Monday, February 25, 2013

"Believe Me, It's Torture" Response

1. What other methods of torture is the U.S. using that we don't know about?
2. Is it realistic to believe that there may come a point in the future where we stop using water boarding?
3. Why do we continue to use water boarding if it doesn't even always give us reliable information?


This article was definitely an intriguing read. One man’s quest to experiment with water boarding under safe conditions was an interesting thought, and had me glued from the start. The entire way he described the process was vivid: I felt as though I was there, being water boarded myself. The scariest part of it all was thinking about how often that process has been used to torture people, and if I dare say it, it’s lack of efficiency. People will tell you anything you want to hear if you’re torturing them. There has to be a more reliable way of getting information out of people. I know it’s unrealistic, but the optimist in me believes that there has to be a more positive way of getting people to talk. Why continue violence and hatred? All of it just really makes me sick. 
What freaked me out even more about this whole idea is that the United States is most likely hiding a plethora of other torture techniques from the general public, because they know we won’t approve of them. We are all human beings: how can we inflict this kind of damage on one another?
Something I found poignant in the article is when the author states that waterboarding isn’t a simulation of drowning; it actually is drowning, but in a controlled environment. That was such a frightening image to me: the fact that someone could so easily play around with the air that you are able to breathe. Air is something that we take for granted since day one; how can someone take that away from us? Drowning has always been a fear of mine, and if I had to choose a way to die, drowning would definitely be the last possible option. Overall, it was an eye-opening read that made me think further about what our nation’s government does to its prisoners. 

1 comment:

  1. I agree. I thought the same thing about the efficiency of this technique. One of the biggest advocates for waterboarding was ex VP Dick Cheney. I've heard interviews with him claiming that certain intelligence would have never been discovered if it wasn't for the torture he put these people through in Guantanamo as well was the ridicule these people had to endure ( I do not know if you ever saw the pictures of inmates blinded with hoods stacked on top of each other naked ).

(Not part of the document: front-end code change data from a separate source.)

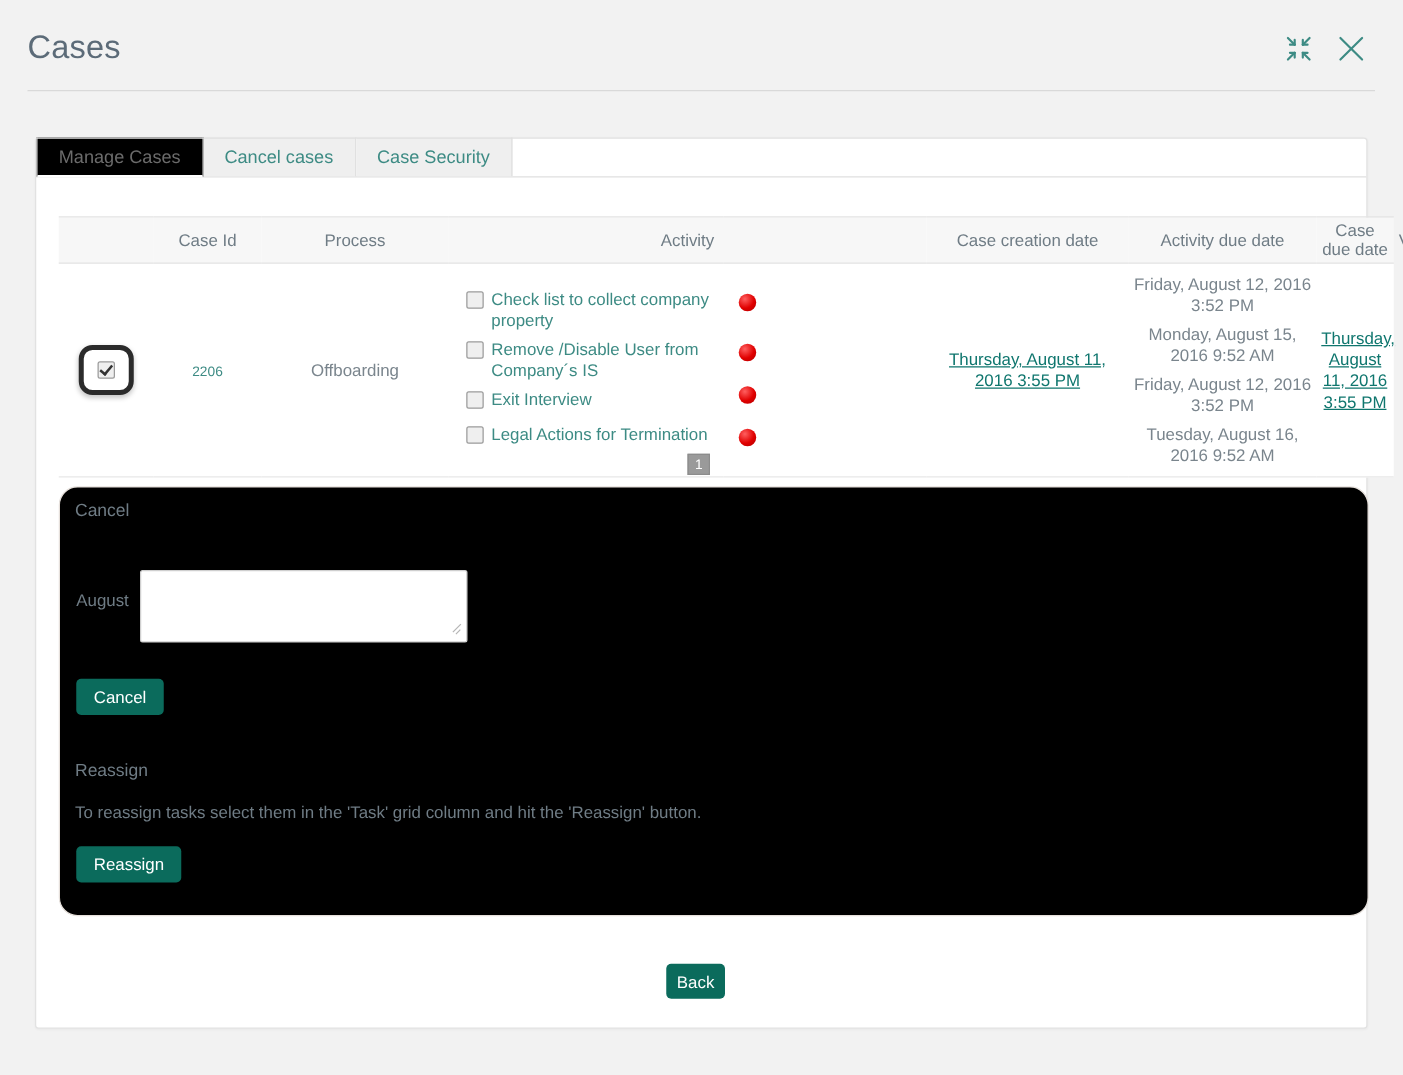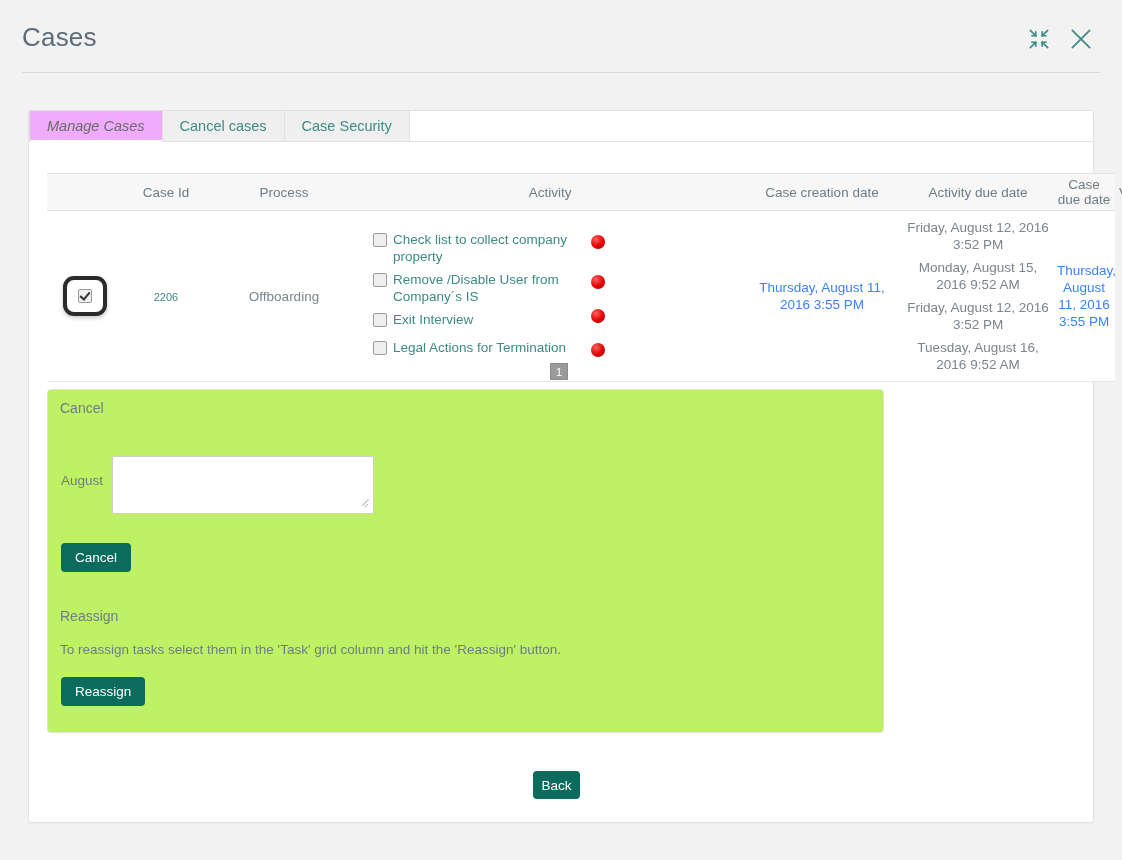"Manage Cases" .tab.active { background: #f0abfc -> #000000; font-style: italic -> none }
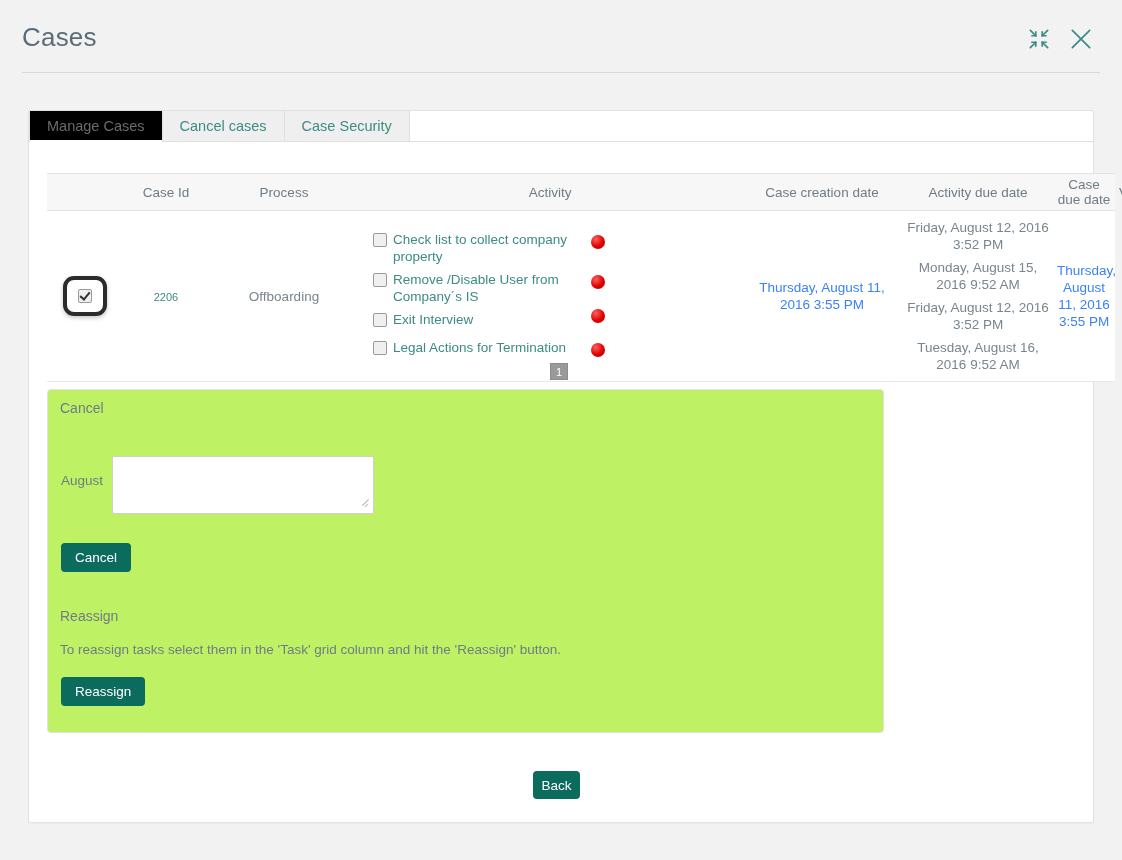"Thursday, August 11, 2016 3:55" .single-date { color: #3b82f6 -> #0f766e; text-decoration: none -> underline }
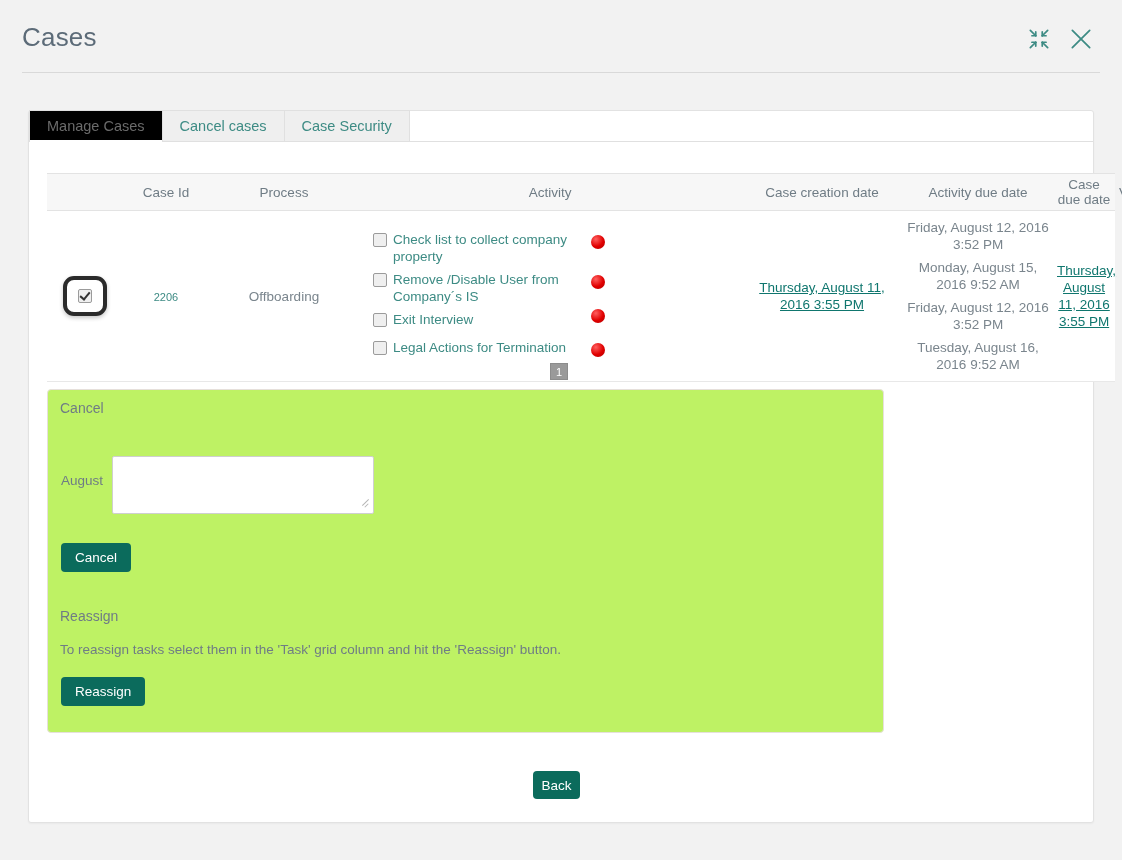"Cancel" .action-panel { background: #bef264 -> #000000; border-radius: 4px -> 15px; width: 837px -> 1048px }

It is all pretty twisted stuff but I think the public generally either is brainwashed into thinking that all arabic people hate americans and somehow deserve this, OR they do not know about it OR are too patriotic and self absorbed to realize that the US has justified killing hundreds of thousands of Iraqi civilians because of the 2000 we lost in 9/11. We have systematically executed dozens of CHILDREN in Pakistan in the past 6 months alone while searching for "terrorists." If anything, we are encouraging a terrorist pipeline as we kill these people's innocent family members.

    I think Hitchens was kind of confused on this one too to an extent because he mentions waterboarding as torture but then later calls it torture "foreplay." He seems to think of it as humane but also thinks of it as less gruesome than "the rack" for instance. Either way, I love Hitchens.